*Goal of the exercise*. Wherever a picture appears, skip it and retype the rest of the data exactly.
Start of Provided data
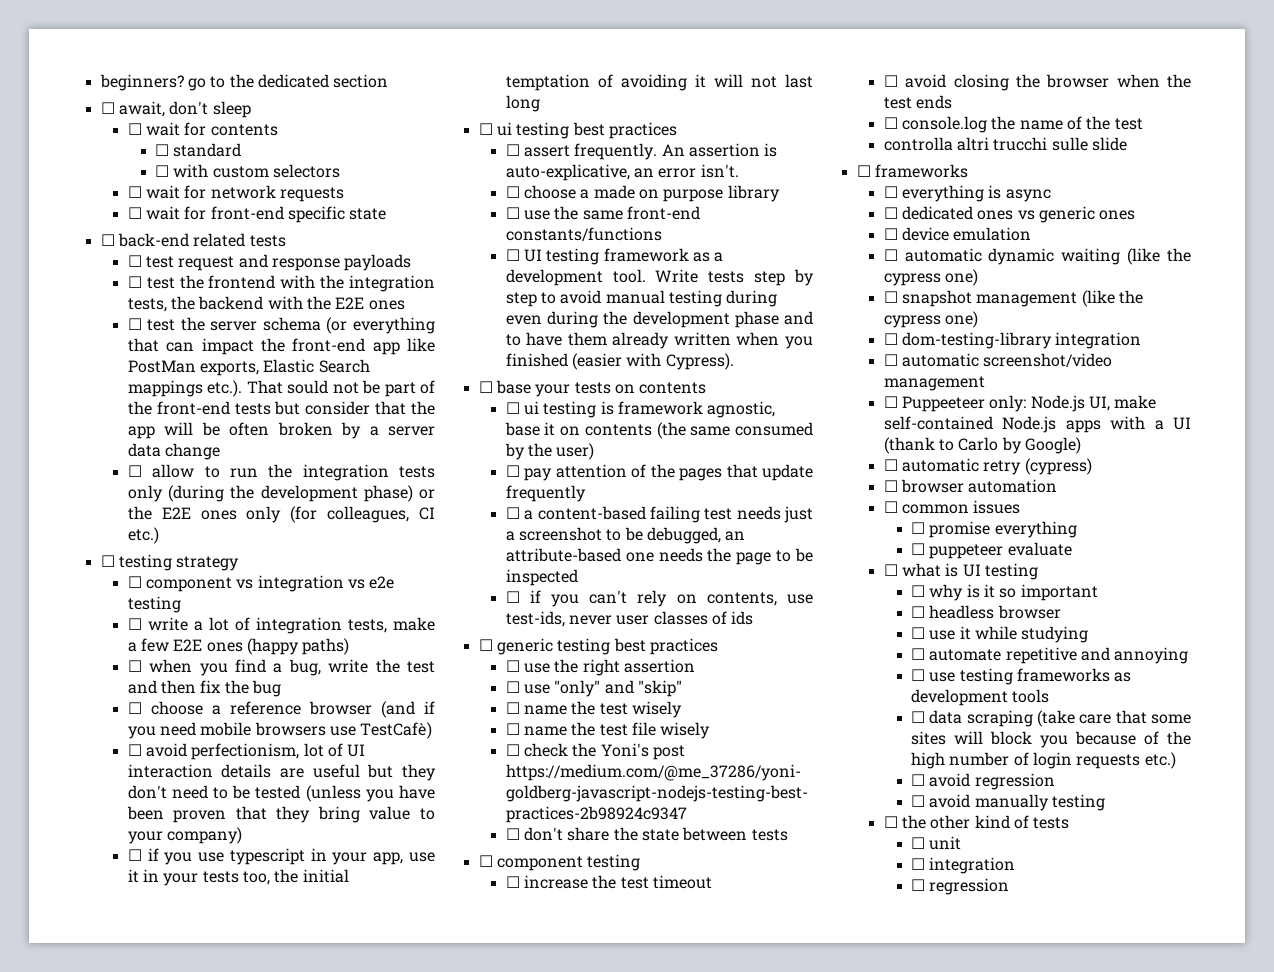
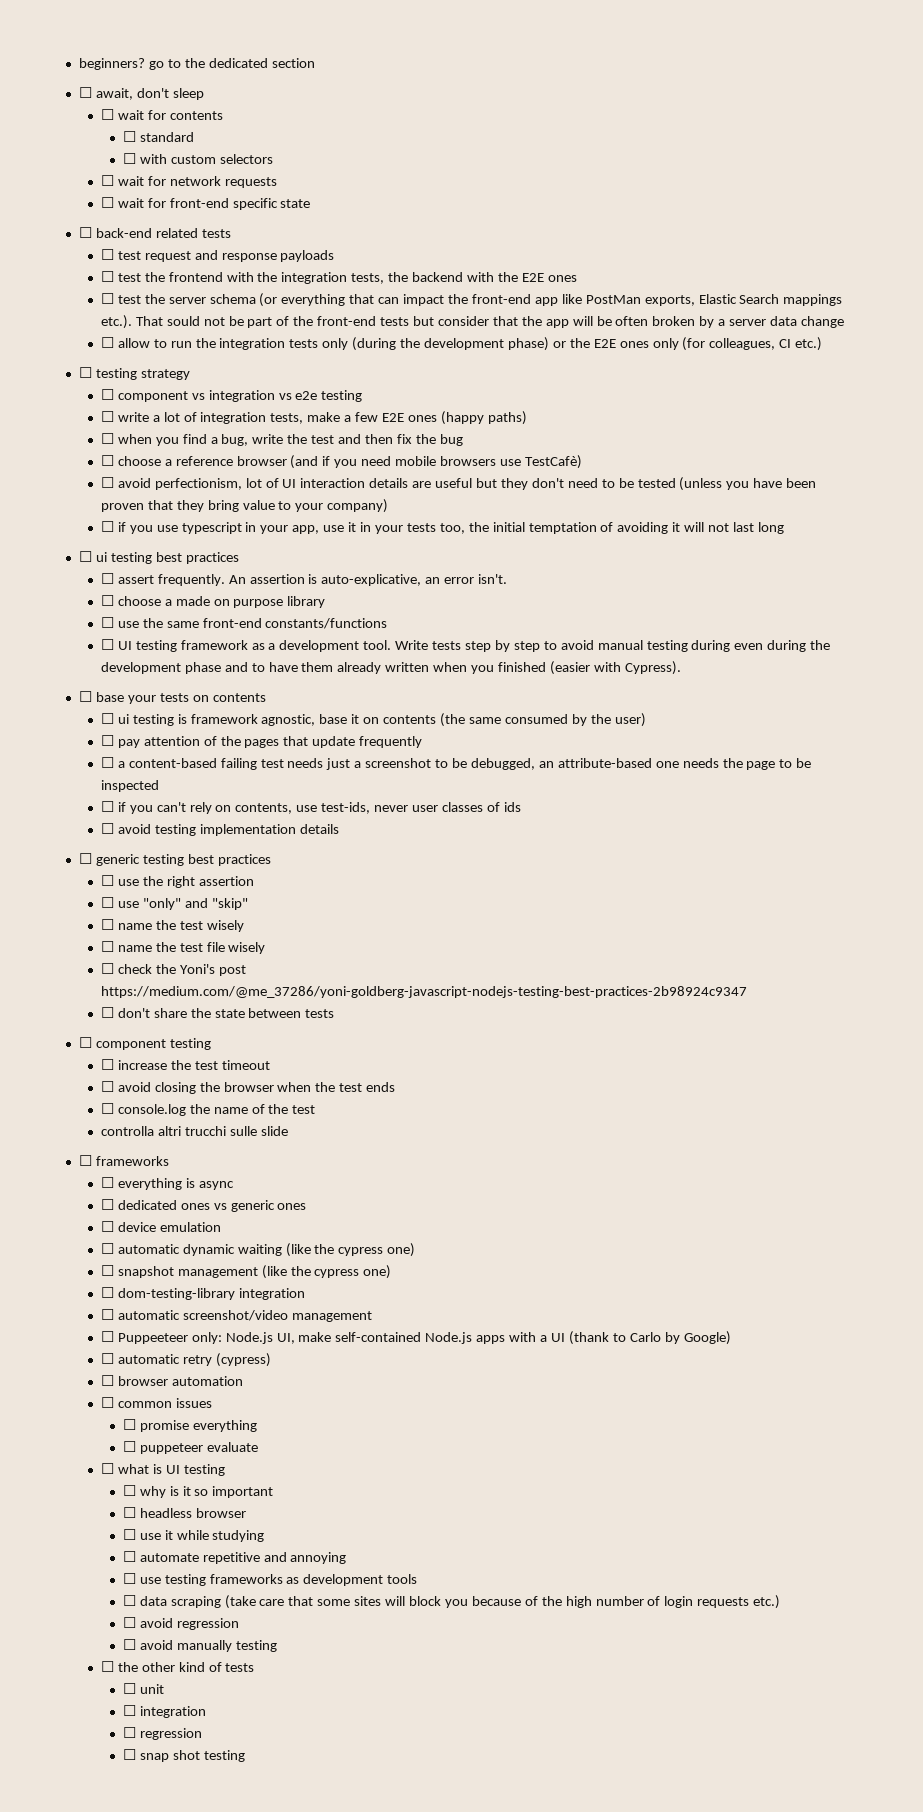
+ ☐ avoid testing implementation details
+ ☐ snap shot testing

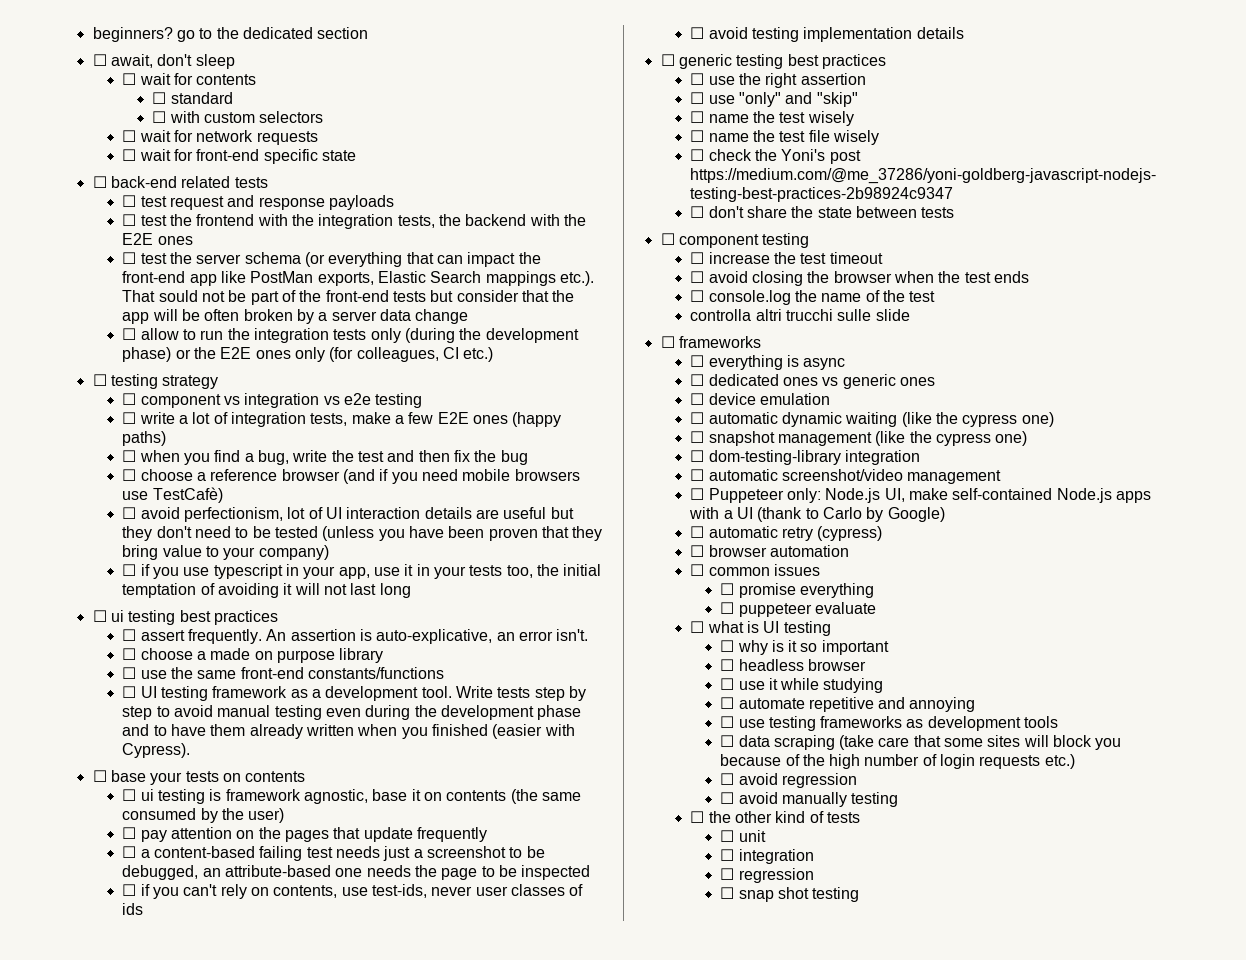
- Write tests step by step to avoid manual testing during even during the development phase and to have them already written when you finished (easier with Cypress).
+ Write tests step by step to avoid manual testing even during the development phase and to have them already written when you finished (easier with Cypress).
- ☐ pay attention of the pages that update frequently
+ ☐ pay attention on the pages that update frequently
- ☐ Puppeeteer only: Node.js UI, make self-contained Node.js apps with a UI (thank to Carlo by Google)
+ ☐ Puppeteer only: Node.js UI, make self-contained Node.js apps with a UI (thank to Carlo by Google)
End of Provided data
*Final answer*.
+ ☐ avoid testing implementation details
+ ☐ snap shot testing

- Write tests step by step to avoid manual testing during even during the development phase and to have them already written when you finished (easier with Cypress).
+ Write tests step by step to avoid manual testing even during the development phase and to have them already written when you finished (easier with Cypress).
- ☐ pay attention of the pages that update frequently
+ ☐ pay attention on the pages that update frequently
- ☐ Puppeeteer only: Node.js UI, make self-contained Node.js apps with a UI (thank to Carlo by Google)
+ ☐ Puppeteer only: Node.js UI, make self-contained Node.js apps with a UI (thank to Carlo by Google)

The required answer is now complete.